The chorus hits like a sledgehammer:
"Soup is good food (we don't need you any more) / You made a good meal (we don't need you any more) / Now how does it feel (we don't need you any more) / To be shit out our ass / And thrown in the cold like a piece of trash"
This is the LinkedIn economy in four lines. We create content to "build our personal brand." We share vulnerability to "be authentic." We optimize for engagement to "grow our network." And the platform consumes it all—our ideas, our relationships, our professional identities—processes them into engagement metrics, and profits from the waste heat of our digital lives.
Every "Thanks for sharing!" comment is someone seasoning the soup.

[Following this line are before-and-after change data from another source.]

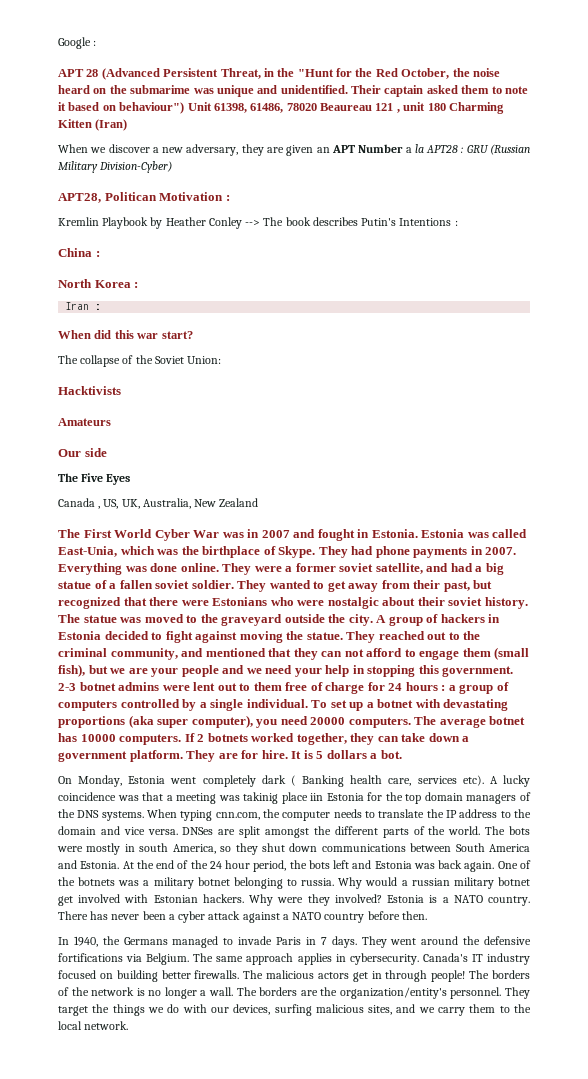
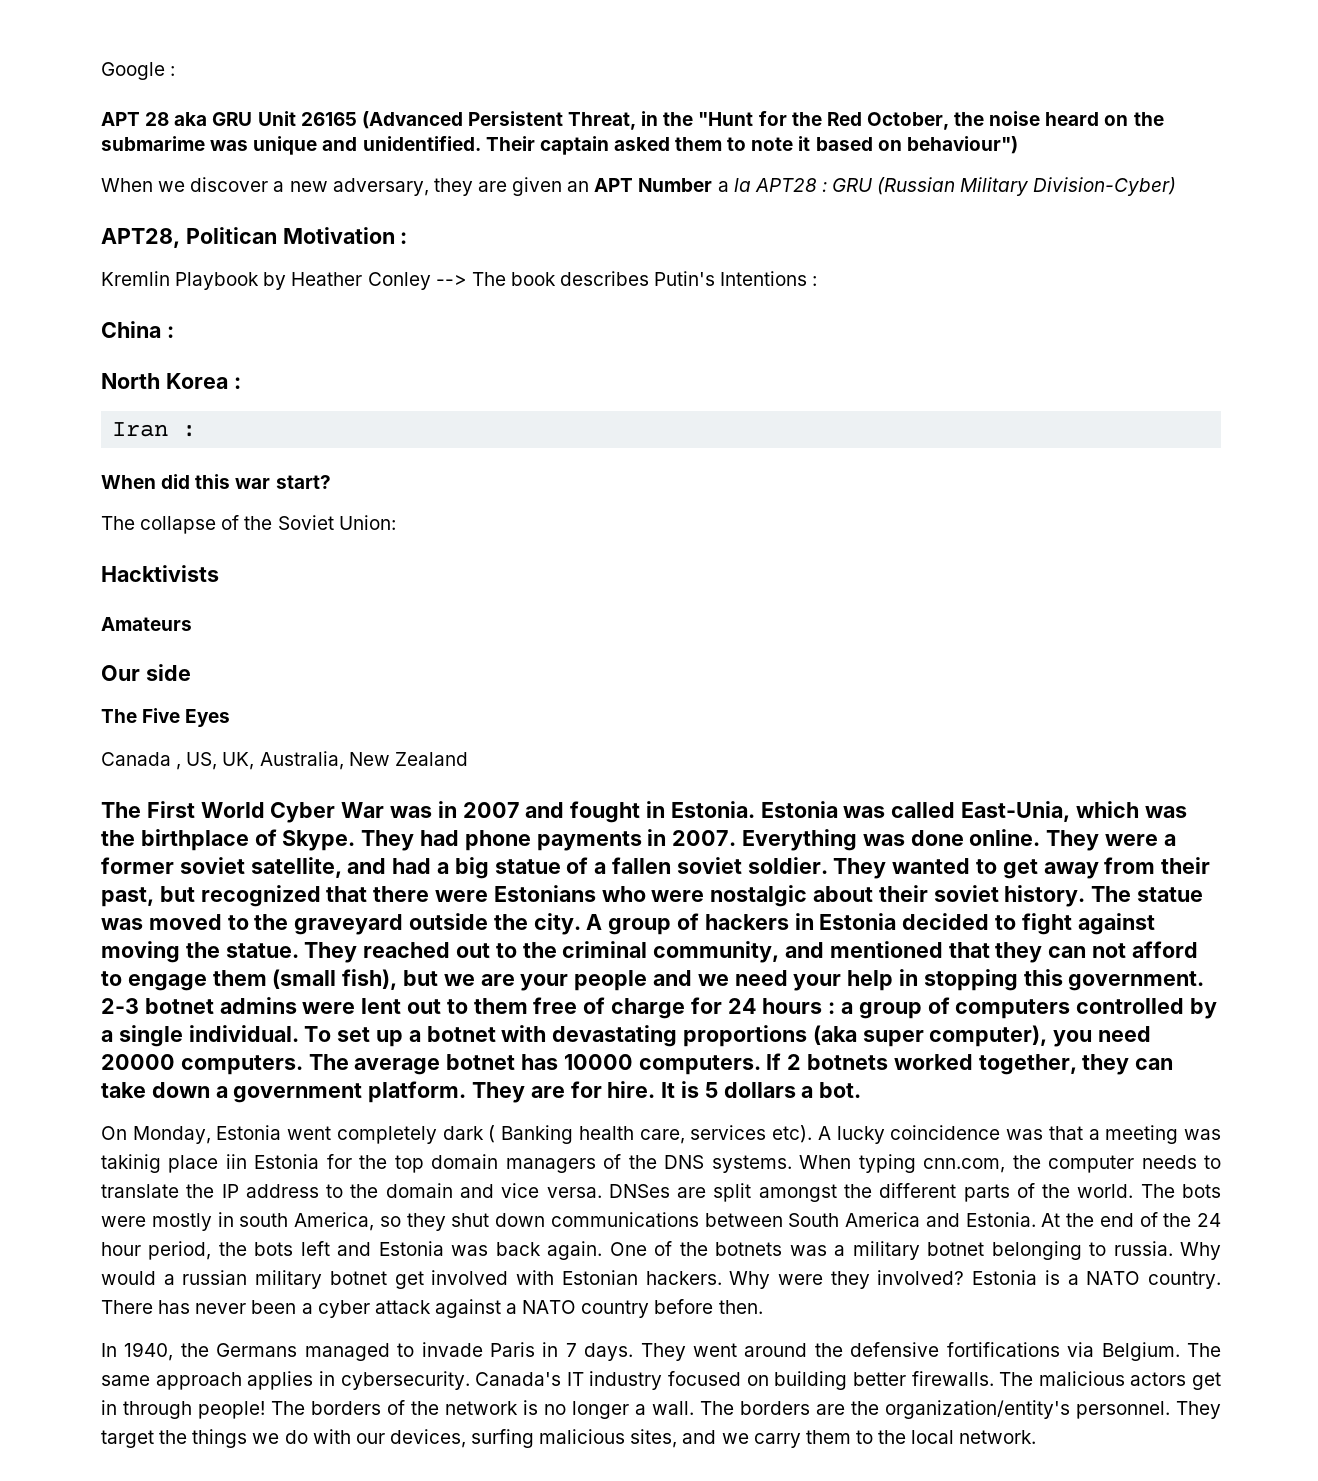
- APT 28 (Advanced Persistent Threat, in the "Hunt for the Red October, the noise heard on the submarime was unique and unidentified.
+ APT 28 aka GRU Unit 26165 (Advanced Persistent Threat, in the "Hunt for the Red October, the noise heard on the submarime was unique and unidentified.
- Their captain asked them to note it based on behaviour") Unit 61398, 61486, 78020 Beaureau 121 , unit 180 Charming Kitten (Iran)
+ Their captain asked them to note it based on behaviour")

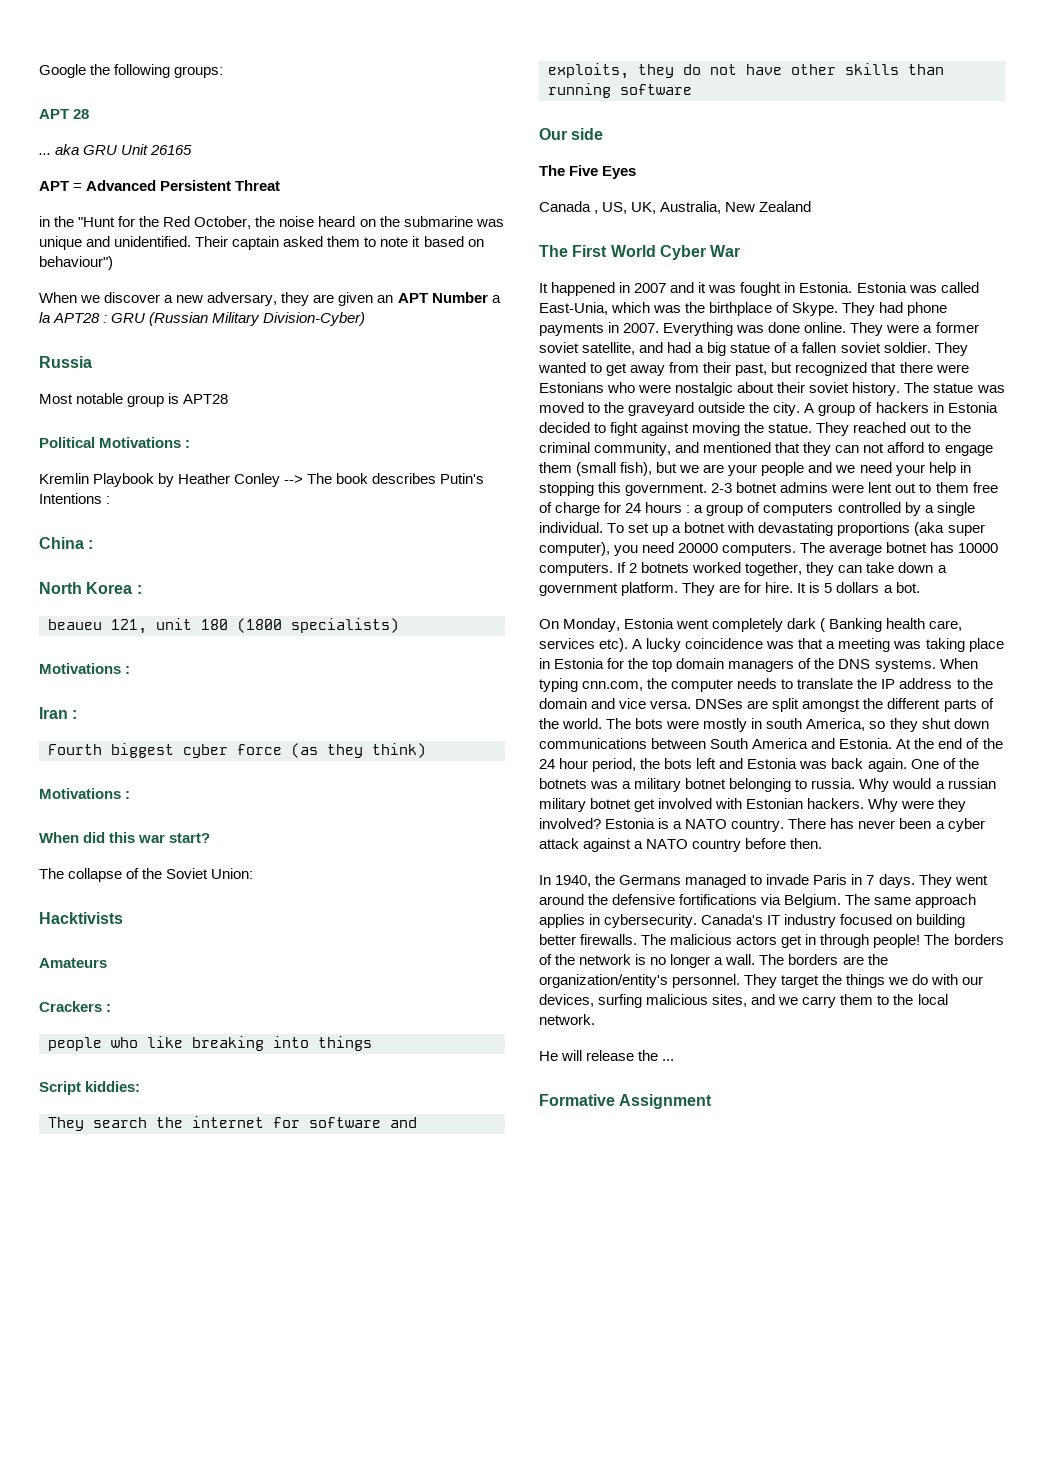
- Google :
+ Google the following groups:
- APT 28 aka GRU Unit 26165 (Advanced Persistent Threat, in the "Hunt for the Red October, the noise heard on the submarime was unique and unidentified.
+ APT 28
+ ... aka GRU Unit 26165
+ APT = Advanced Persistent Threat
+ in the "Hunt for the Red October, the noise heard on the submarine was unique and unidentified.
- APT28, Politican Motivation :
+ Russia
+ Most notable group is APT28
+ Political Motivations :
+ beaueu 121, unit 180 (1800 specialists)
+ Motivations :
  Iran :
+ Fourth biggest cyber force (as they think)
+ Motivations :
+ Crackers :
+ people who like breaking into things
+ Script kiddies:
+ They search the internet for software and exploits, they do not have other skills than running software
- The First World Cyber War was in 2007 and fought in Estonia.
+ The First World Cyber War
+ It happened in 2007 and it was fought in Estonia.
- A lucky coincidence was that a meeting was takinig place iin Estonia for the top domain managers of the DNS systems.
+ A lucky coincidence was that a meeting was taking place in Estonia for the top domain managers of the DNS systems.
+ He will release the ...
+ Formative Assignment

Every viral post is another meal for the algorithm. We're not using LinkedIn—LinkedIn is digesting us.
"You'll Just Have to Kill Yourself Somewhere Else"
"We're sorry, we hate to interrupt / But it's against the law to jump off this bridge / You'll just have to kill yourself somewhere else / A tourist might see you and we wouldn't want that"

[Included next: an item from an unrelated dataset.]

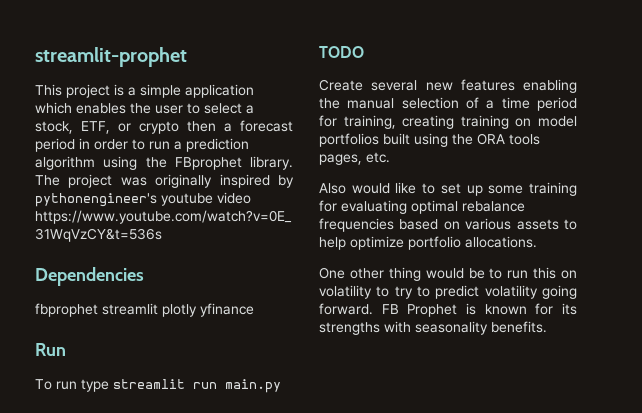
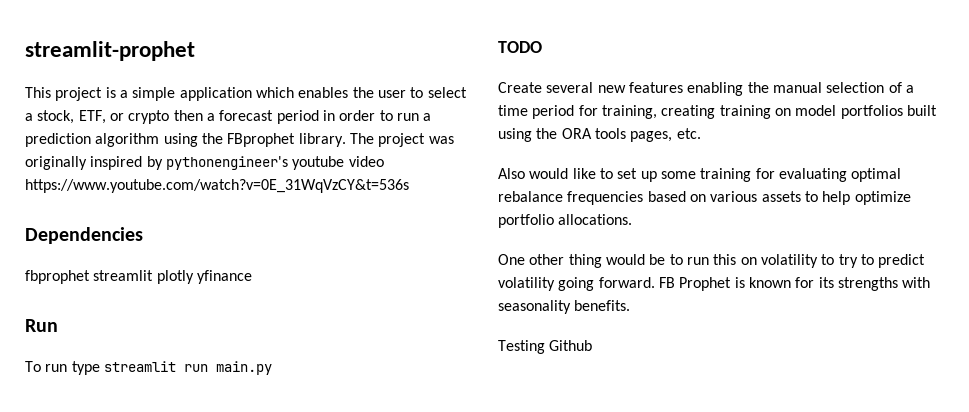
+ Testing Github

The platforms have become suicide prevention theater. They'll give you a crisis hotline when you search for "how to die," but they'll also serve you content designed to keep you scrolling through your despair. Mental health awareness posts go viral not because they help, but because they generate engagement.
We've built systems that profit from our psychological distress while maintaining plausible deniability about causing it. It's not that the algorithm wants you to be miserable—it's just that miserable people scroll more.
"Force Feed You Mind Melting Chemicals"
"Force feed you mind melting chemicals / 'Til even the outside world looks great"
Biafra was thinking about psychiatric medication and institutional control. But he accidentally described social media dopamine manipulation with surgical precision. The endless scroll. The notification pings. The algorithmic amplification of outrage and anxiety. The way reality feels impossible to parse because every news source is optimized for engagement rather than truth.
We've made the outside world look terrible by comparison. Why deal with messy human relationships when you can get perfect parasocial validation online? Why engage with complex political realities when you can scroll through content that confirms your existing beliefs?
"We Human Rodents Chuckle"
"'Poor rats', we human rodents chuckle / At least we get a dignified cremation"
This might be the most prescient line in the song. We've become complicit in our own processing. We make jokes about being "trapped in the algorithm" while feeding it more data. We ironically tweet about surveillance capitalism from our iPhones. We write LinkedIn posts about authentic human connection while optimizing them for algorithmic distribution.
We're not just the lab rats—we're the lab rats who've learned to run the experiments on ourselves.
"At 6:00 Tomorrow Morning, It's Time to Get Up and Go to Work"
The song ends with the ultimate horror: even after being completely consumed by the system, you still have to show up. Because the alternative—true disconnection from the digital economy—is professional and social suicide.
You can see the machine clearly. You can understand exactly how it works. You can write blog posts critiquing it. And you'll still have to log into LinkedIn tomorrow morning because that's where your network is. That's where the opportunities are. That's where you exist professionally.
The Soup Kitchen Is Always Open
Dead Kennedys called it "Soup Is Good Food" in 1985. In 2025, we call it "building our personal brand," "growing our network," "staying relevant." Same recipe. Better marketing.
The soup kitchen is always open. We're always on the menu. The only question is whether we'll keep pretending we're the customers instead of the cuisine.
"Now how does it feel to be shit out our ass and thrown in the cold like a piece of trash?"
It feels like another Tuesday in the attention economy.
This post was optimized for engagement and will probably be consumed by the very systems it critiques. The algorithm is using me too. LOL.